Hot on the heels of Colm T-ib'n's The Master (p. 297), another novel about Henry James's later years. Though Lodge (Thinks..., 2001, etc.) is best known for his satirical fiction, his tone here is generally serious, opening with James's deathbed scene in 1915. Then a shift to the early 1880s finds the writer walking in London with his close friend, Punch illustrator George Du Maurier, while James is at his midcareer peak. Daisy Miller, Washington Square, and Portrait of a Lady have made him "the coming man of the literary novel. . . [while] his elegant, cosmopolitan essays appeared in the most prestigious reviews. Hostesses competed for his presence." But as the narrative moves through the late '80s and '90s, sticking close to the facts but with convincing forays into the writer's thoughts, we see more elaborate novels like The Princess Casamassina slightly diminishing James' reputation, while an ill-advised five-year excursion into playwriting climaxes with the disastrous 1895 premiere of Guy Domville.
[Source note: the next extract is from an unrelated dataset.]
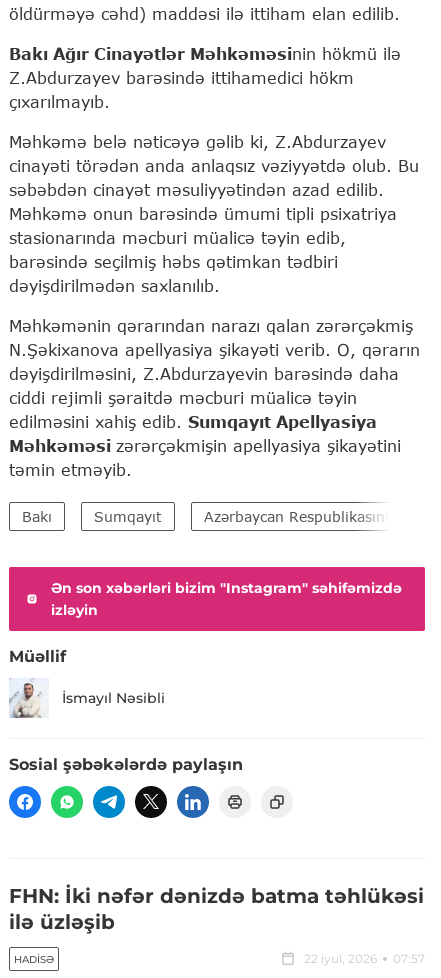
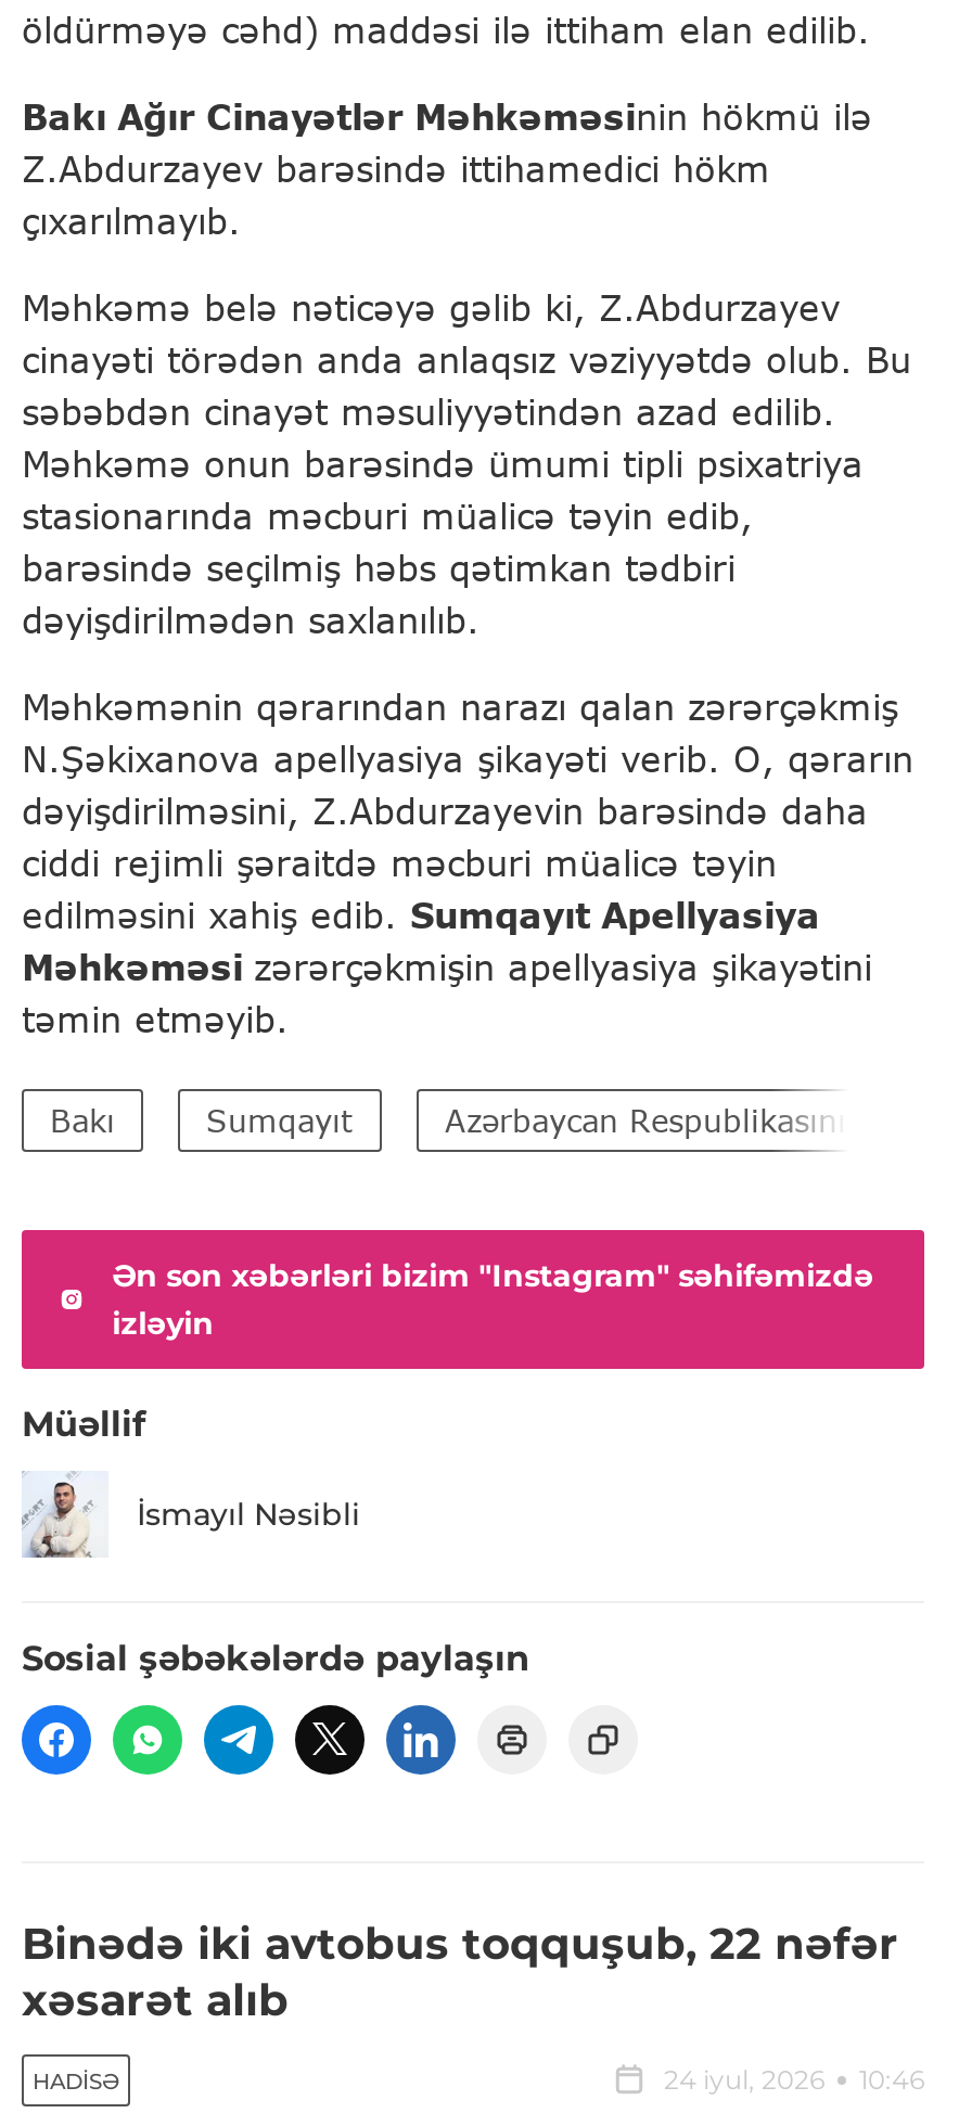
[9,884,424,934] FHN: İki nəfər dənizdə batma təhlükəsi | ilə üzləşib -> [22,1919,898,2027] Binədə iki avtobus toqquşub, 22 nəfər | xəsarət alıb
[304,951,425,966] 22 iyul, 2026 | 07:57 -> [664,2064,924,2096] 24 iyul, 2026 | 10:46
James struggles not to feel jealous of Du Maurier's huge success with the novel Trilby, but that's hard for a man who has consciously dedicated his entire life to his art. The 1894 suicide of James's other close friend, American popular novelist Constance Fenimore Woolson, who may have been in love with him, leads James to fear that his obsession with the perfectly crafted sentence has dried up his heart. On the contrary, Lodge's warmly sympathetic portrait quietly asserts, James's grappling with envy and despair in this very human manner led to his final masterpieces, The Ambassadors, The Wings of the Dove, and The Golden Bowl. Though the pace here is almost as stately as in those latenovels, the effect is powerfully emotional as the book closes with the writer's last moments and an authorial interpolation by Lodge expressing his love for James the artist-and the man. A must for Jamesians, with a storyline sturdy enough to draw in the unconverted as well.